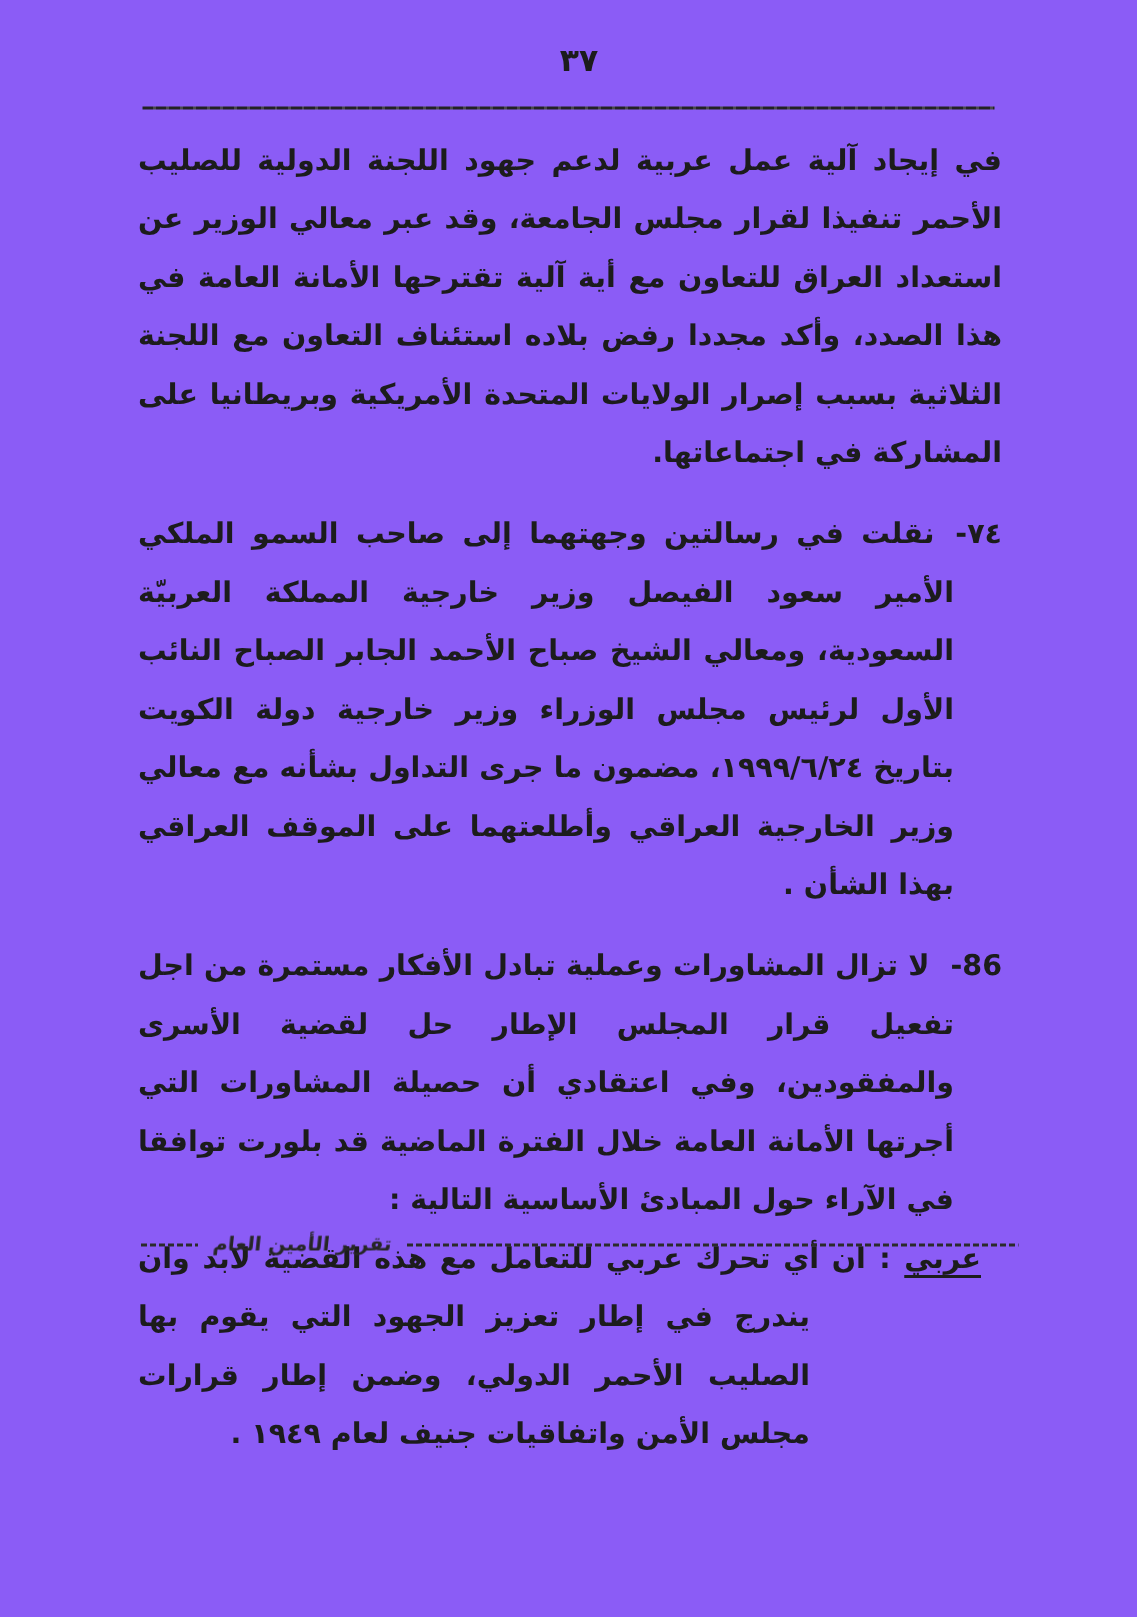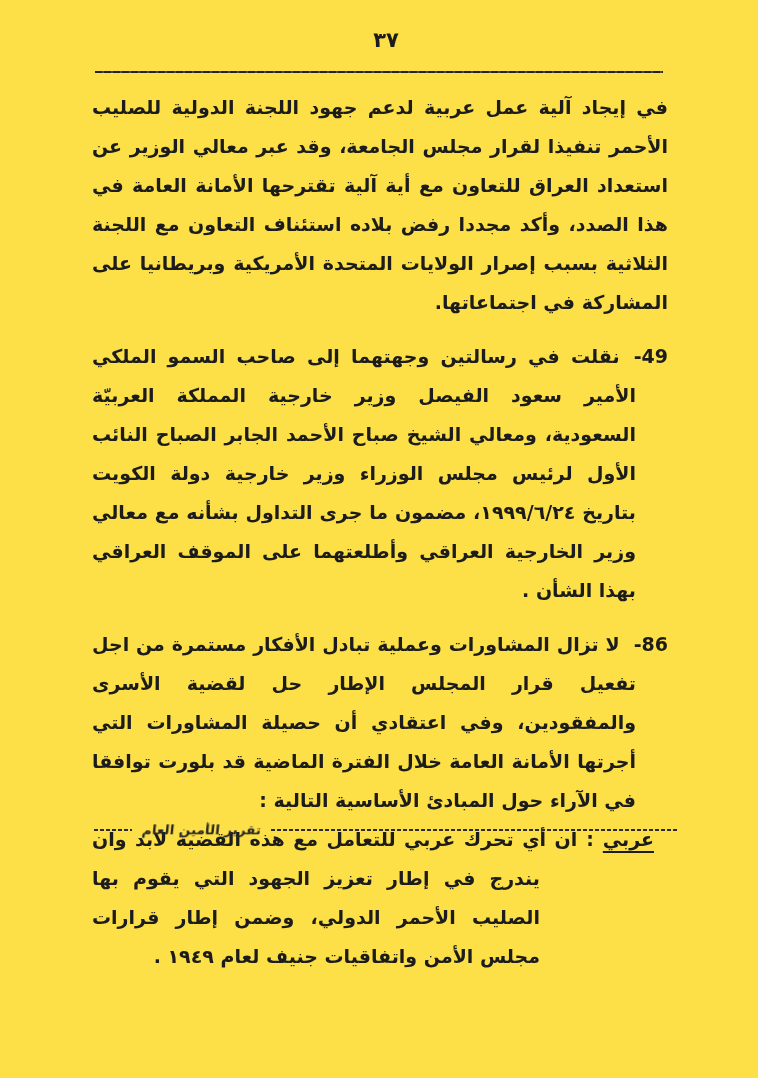--- a/index.html
+++ b/index.html
@@ -5,21 +5,21 @@
   html, body {
     margin: 0;
     padding: 0;
     background: #e8e8e8;
   }
   .page {
     position: relative;
     width: 758px;
     height: 1078px;
     margin: 0 auto;
-    background: #fde047;
+    background: #8b5cf6;
     direction: rtl;
     font-family: "DejaVu Sans", sans-serif;
     color: #1c1c1c;
     overflow: hidden;
   }
   .page-number {
     position: absolute;
     top: 28px;
     left: 0;
     right: 0;
@@ -104,21 +104,21 @@
 
   <div class="page-number">٣٧</div>
 
   <div class="header-rule"></div>
 
   <div class="content">
 
     <p class="para intro-para">في  إيجاد آلية عمل عربية لدعم جهود اللجنة الدولية للصليب الأحمر تنفيذا لقرار مجلس الجامعة،  وقد عبر معالي  الوزير عن استعداد العراق للتعاون مع أية آلية تقترحها الأمانة العامة  في هذا الصدد،  وأكد مجددا رفض بلاده استئناف التعاون مع اللجنة الثلاثية  بسبب إصرار  الولايات المتحدة الأمريكية وبريطانيا على المشاركة في اجتماعاتها.</p>
 
     <p class="para list-item">
-      <span class="item-number">49-</span><span>نقلت في رسالتين وجهتهما إلى صاحب السمو الملكي الأمير  سعود الفيصل وزير خارجية المملكة العربيّة السعودية،  ومعالي الشيخ صباح الأحمد الجابر الصباح   النائب الأول لرئيس مجلس الوزراء وزير خارجية دولة الكويت بتاريخ  ١٩٩٩/٦/٢٤، مضمون ما جرى  التداول بشأنه مع معالي وزير الخارجية العراقي وأطلعتهما على الموقف العراقي بهذا الشأن .</span>
+      <span class="item-number">٧٤-</span><span>نقلت في رسالتين وجهتهما إلى صاحب السمو الملكي الأمير  سعود الفيصل وزير خارجية المملكة العربيّة السعودية،  ومعالي الشيخ صباح الأحمد الجابر الصباح   النائب الأول لرئيس مجلس الوزراء وزير خارجية دولة الكويت بتاريخ  ١٩٩٩/٦/٢٤، مضمون ما جرى  التداول بشأنه مع معالي وزير الخارجية العراقي وأطلعتهما على الموقف العراقي بهذا الشأن .</span>
     </p>
 
     <p class="para list-item last">
       <span class="item-number">86-</span><span>لا تزال المشاورات  وعملية تبادل الأفكار مستمرة من اجل تفعيل قرار المجلس الإطار حل لقضية الأسرى والمفقودين، وفي اعتقادي أن  حصيلة المشاورات التي أجرتها الأمانة العامة خلال الفترة الماضية قد بلورت توافقا في الآراء حول المبادئ الأساسية التالية :</span>
     </p>
 
 
     <p class="para principle">
       <span class="principle-label">عربي</span><span class="principle-sep">:</span><span>ان أي تحرك عربي للتعامل مع هذه القضية  لابد وان يندرج في إطار تعزيز الجهود التي يقوم بها الصليب الأحمر الدولي، وضمن إطار قرارات مجلس الأمن واتفاقيات جنيف لعام ١٩٤٩ .</span>
     </p>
+ + + + +
EXERCISE OBJECTIVE - Reproduce all the entries that precede this task, word for word, minus any pictures.

RESPONSE FOR THIS EXERCISE -
--- a/index.html
+++ b/index.html
@@ -5,21 +5,21 @@
   html, body {
     margin: 0;
     padding: 0;
     background: #e8e8e8;
   }
   .page {
     position: relative;
     width: 758px;
     height: 1078px;
     margin: 0 auto;
-    background: #fde047;
+    background: #8b5cf6;
     direction: rtl;
     font-family: "DejaVu Sans", sans-serif;
     color: #1c1c1c;
     overflow: hidden;
   }
   .page-number {
     position: absolute;
     top: 28px;
     left: 0;
     right: 0;
@@ -104,21 +104,21 @@
 
   <div class="page-number">٣٧</div>
 
   <div class="header-rule"></div>
 
   <div class="content">
 
     <p class="para intro-para">في  إيجاد آلية عمل عربية لدعم جهود اللجنة الدولية للصليب الأحمر تنفيذا لقرار مجلس الجامعة،  وقد عبر معالي  الوزير عن استعداد العراق للتعاون مع أية آلية تقترحها الأمانة العامة  في هذا الصدد،  وأكد مجددا رفض بلاده استئناف التعاون مع اللجنة الثلاثية  بسبب إصرار  الولايات المتحدة الأمريكية وبريطانيا على المشاركة في اجتماعاتها.</p>
 
     <p class="para list-item">
-      <span class="item-number">49-</span><span>نقلت في رسالتين وجهتهما إلى صاحب السمو الملكي الأمير  سعود الفيصل وزير خارجية المملكة العربيّة السعودية،  ومعالي الشيخ صباح الأحمد الجابر الصباح   النائب الأول لرئيس مجلس الوزراء وزير خارجية دولة الكويت بتاريخ  ١٩٩٩/٦/٢٤، مضمون ما جرى  التداول بشأنه مع معالي وزير الخارجية العراقي وأطلعتهما على الموقف العراقي بهذا الشأن .</span>
+      <span class="item-number">٧٤-</span><span>نقلت في رسالتين وجهتهما إلى صاحب السمو الملكي الأمير  سعود الفيصل وزير خارجية المملكة العربيّة السعودية،  ومعالي الشيخ صباح الأحمد الجابر الصباح   النائب الأول لرئيس مجلس الوزراء وزير خارجية دولة الكويت بتاريخ  ١٩٩٩/٦/٢٤، مضمون ما جرى  التداول بشأنه مع معالي وزير الخارجية العراقي وأطلعتهما على الموقف العراقي بهذا الشأن .</span>
     </p>
 
     <p class="para list-item last">
       <span class="item-number">86-</span><span>لا تزال المشاورات  وعملية تبادل الأفكار مستمرة من اجل تفعيل قرار المجلس الإطار حل لقضية الأسرى والمفقودين، وفي اعتقادي أن  حصيلة المشاورات التي أجرتها الأمانة العامة خلال الفترة الماضية قد بلورت توافقا في الآراء حول المبادئ الأساسية التالية :</span>
     </p>
 
 
     <p class="para principle">
       <span class="principle-label">عربي</span><span class="principle-sep">:</span><span>ان أي تحرك عربي للتعامل مع هذه القضية  لابد وان يندرج في إطار تعزيز الجهود التي يقوم بها الصليب الأحمر الدولي، وضمن إطار قرارات مجلس الأمن واتفاقيات جنيف لعام ١٩٤٩ .</span>
     </p>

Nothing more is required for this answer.